Nulla. La sindaca ha tirato dritto ed è andata avanti, nominando ufficialmente la Muraro che già il 29 giugno, affiancata dal deputato grillino Vignaroli, incontra Colari, l'azienda di Cerroni, per scongiurare un'emergenza rifiuti. Da lì i guai, uno dopo l'altro, giunti insieme ai blitz. Il primo a Rocca Cencia, il secondo nella sede di Ama dove mette alle corde il presidente Daniele Fortini che da lì a pochi giorni si dimetterà. Inizia una dura campagna stampa, sull'ammontare delle sue consulenze, sui legami con Cerroni, su quelli con Fiscon, fino ad arrivare all'indagine della Procura. Lei nega, la sindaca pure, Di Maio riceve una mail ma non la legge come si dovrebbe. Tutti parlano di complotti, di golpe di rifiuti e così la sindaca la blinda.

A settembre però la verità. Costrette a parlare in commissione ecomafie, Raggi e Muraro ammettono la notizia di un'indagine. "Lo sappiamo dal 18 luglio", dicono. Di Maio riguarda la mail, la legge meglio e ammette che sapeva anche lui. Dimissioni? "No, aspettiamo di vedere le carte", commenta ancora la Raggi, respingendo l'assalto dei vertici del Movimento.

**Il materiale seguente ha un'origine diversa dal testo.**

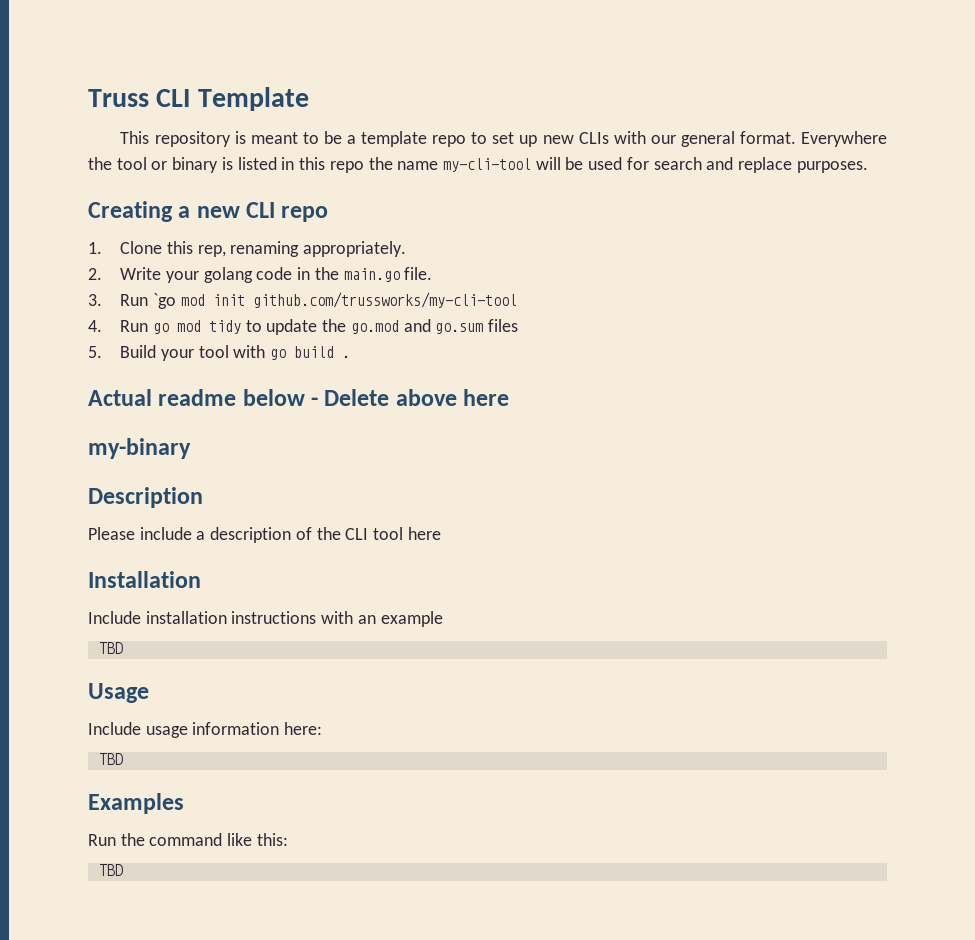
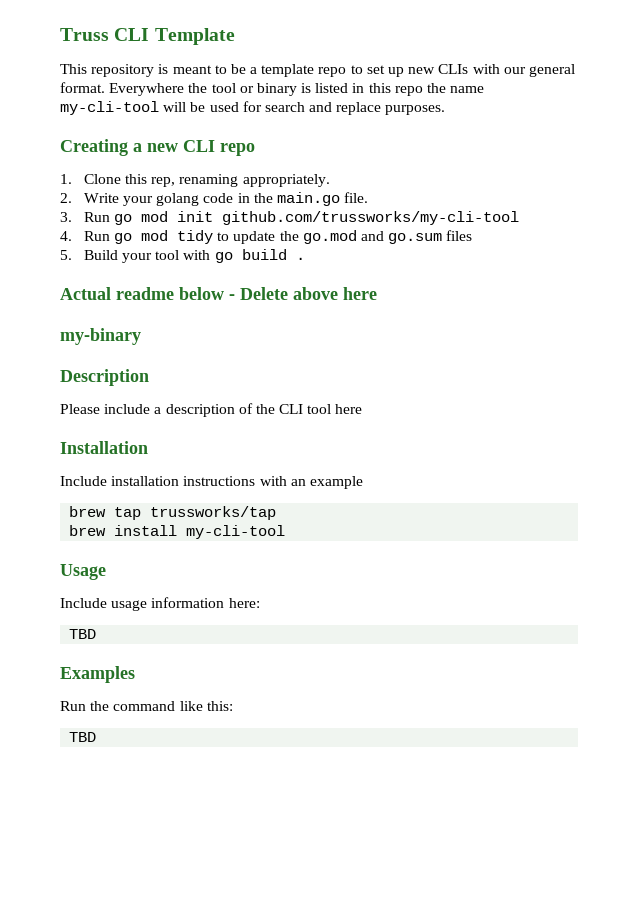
[152,293,176,309] `go -> [113,214,132,225] go
[98,642,123,654] TBD -> [69,506,277,520] [69,525,286,539] brew tap trussworks/tap // brew install my-cli-tool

Il direttorio così la molla, vedendo ciò che la sindaca non vede, ovvero un mare di guai. 

Si va avanti con la Muraro che nel frattempo stende un piano raccolta, senza ottemperare a quanto richiesto dalla Regione, ovvero l'individuazione di una discarica di servizio. Litiga con l'amministratore delegato Bina e con la sindaca si rende protagonista degli spazzatour. Fa e disfa in mezzo a notizie che, più sporadiche, segnavano inesorabile l'arrivo dell'avviso di garanzia.

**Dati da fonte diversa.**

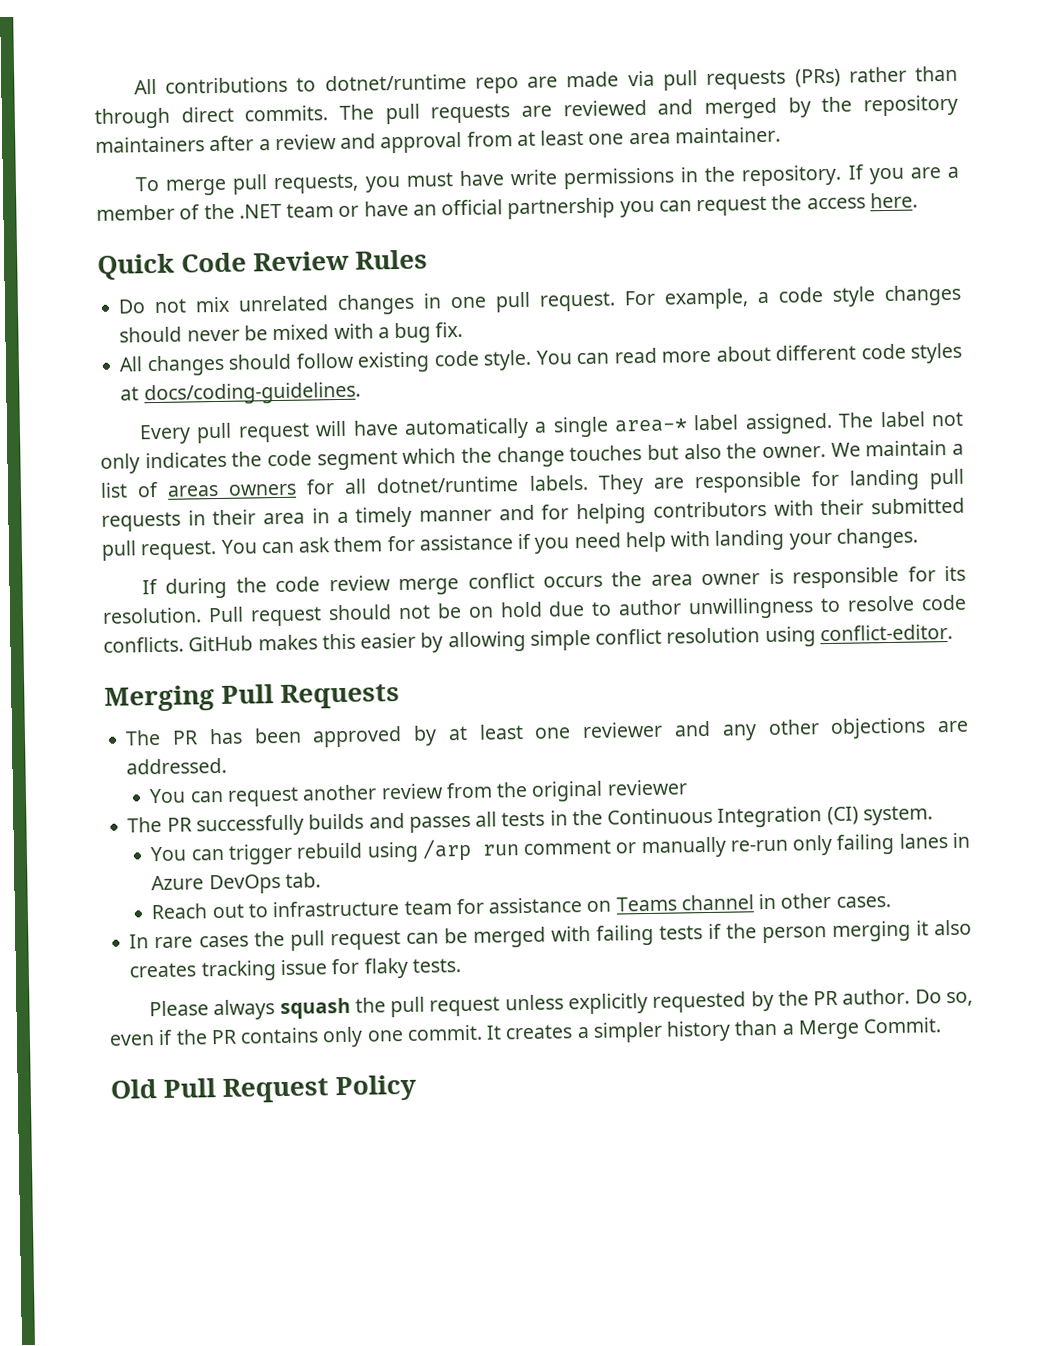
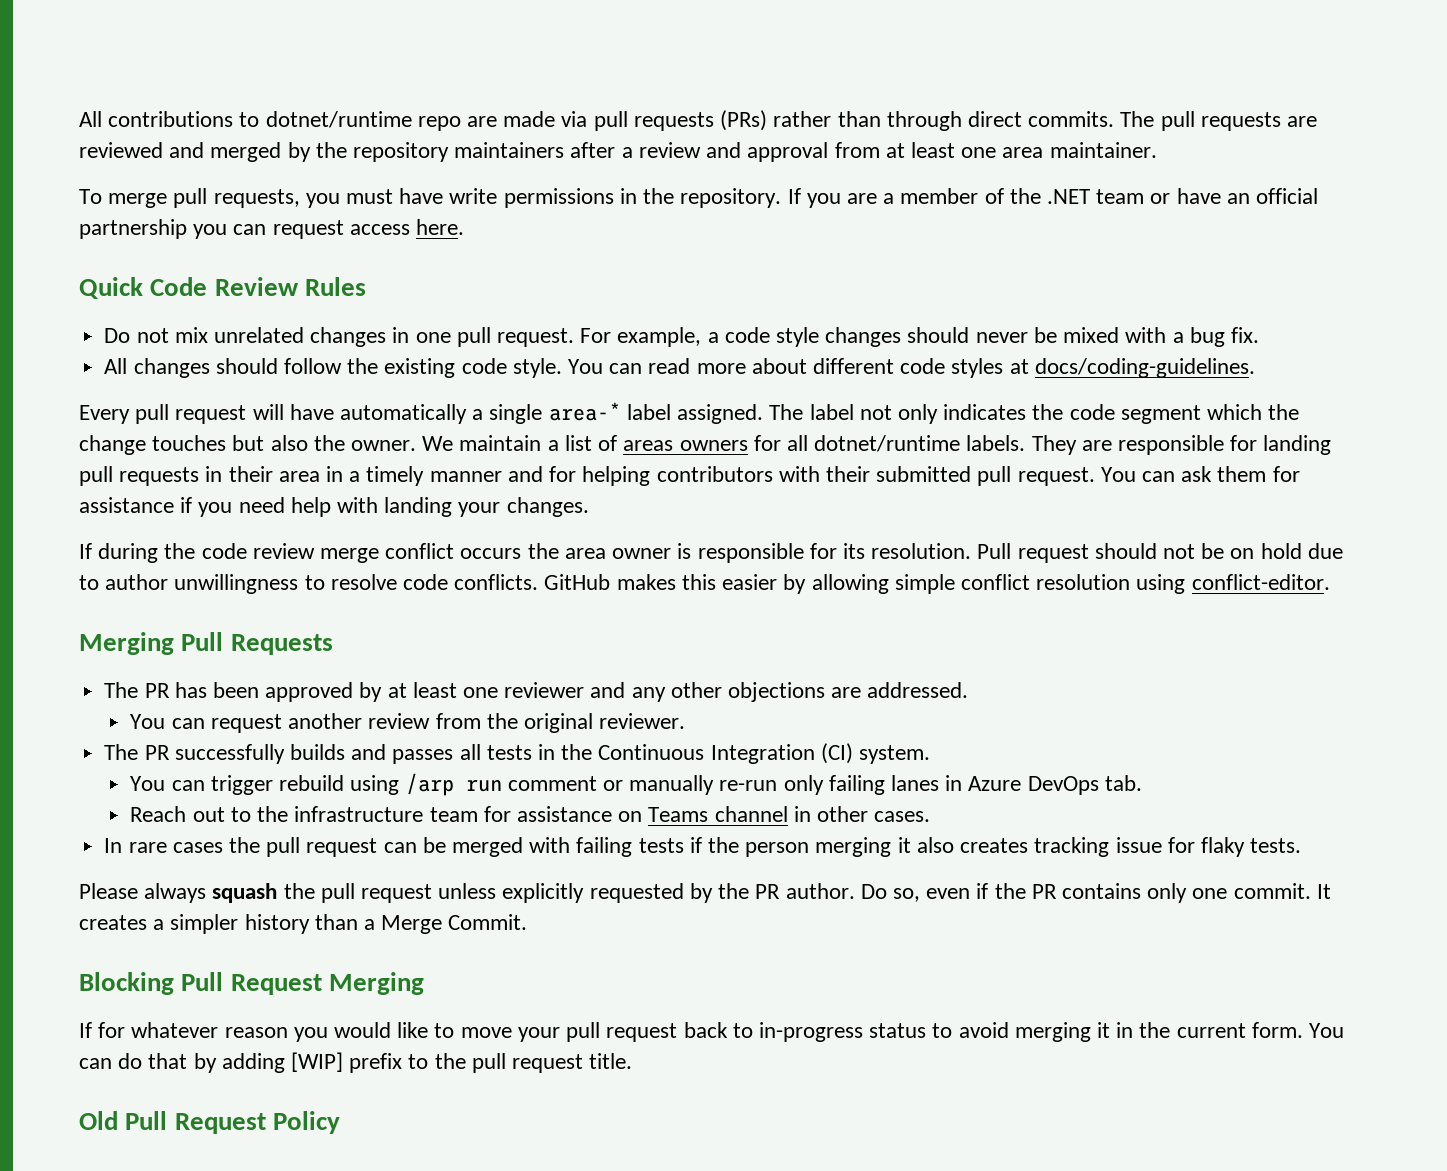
[771,194,803,210] the -> (344, 229) none
(354, 360) none -> [347,358,379,374] the
[606,779,688,796] reviewer -> [599,713,686,729] reviewer.
(268, 910) none -> [257,806,289,822] the
(942, 1025) none -> [79,972,424,995] [79,1022,1345,1042] [79,1052,633,1073] // Blocking Pull Request Merging // If for whatever reason you would like to move your pull request back to in-progress status to avoid merging it in the current form. You can do that by adding [WIP] prefix to the pull request title.

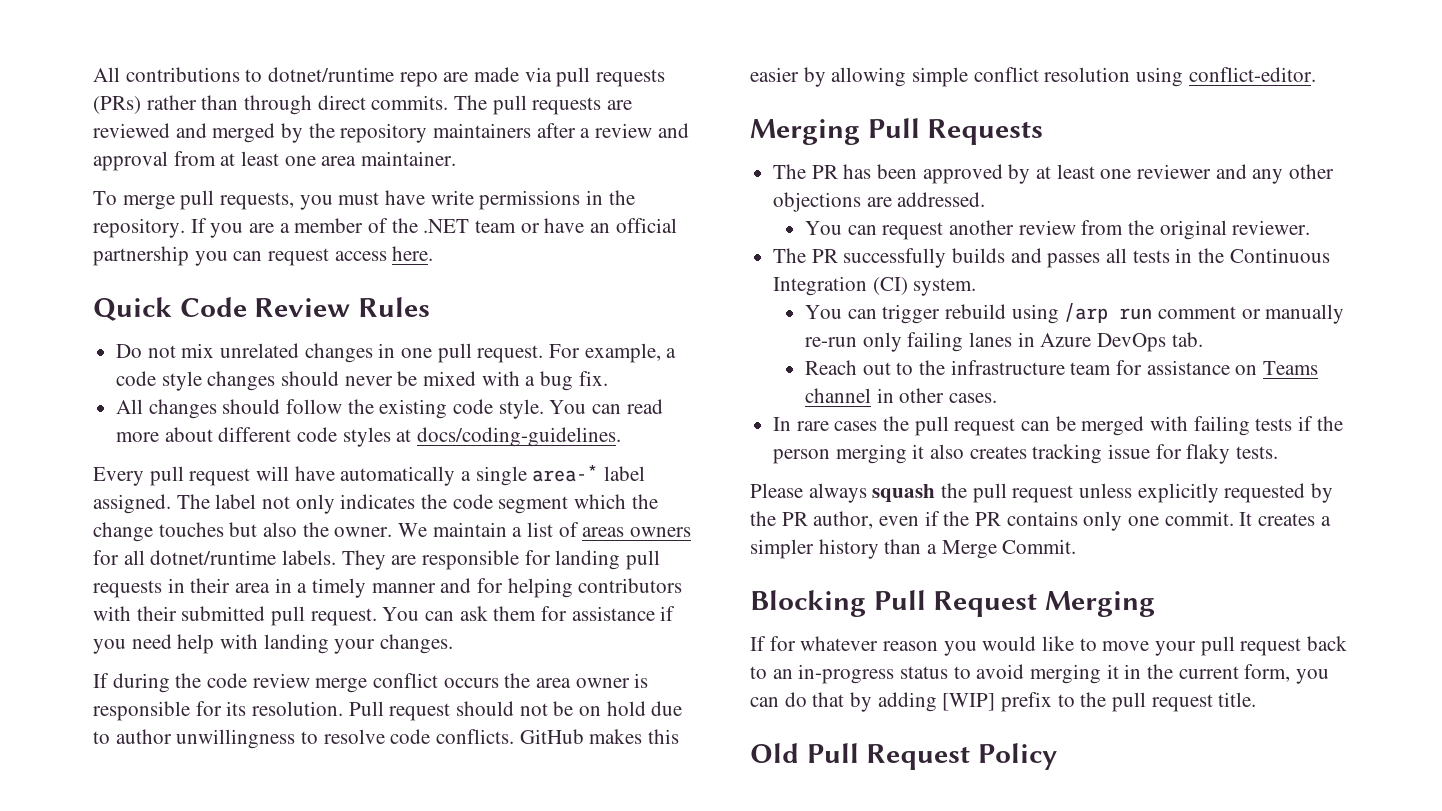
[785,883,920,902] author. Do so, -> [813,511,874,529] author,
(753, 1030) none -> [772,669,793,679] an
[1251,1022,1345,1038] form. You -> [1244,664,1330,684] form, you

Ieri il redde rationem. A casa Muraro arriva l'avviso a comparire in Procura: è indagata ma si dice estranea ai fatti. Per rispetto all'amministrazione si dimette e la Raggi apre gli occhi, dopo 6 mesi, dopo che tutto il Movimento, dalla base al direttorio, l'aveva avvertita. Nelle sue mani le deleghe all'ambiente, dietro di lei un Movimento che si fida sempre meno.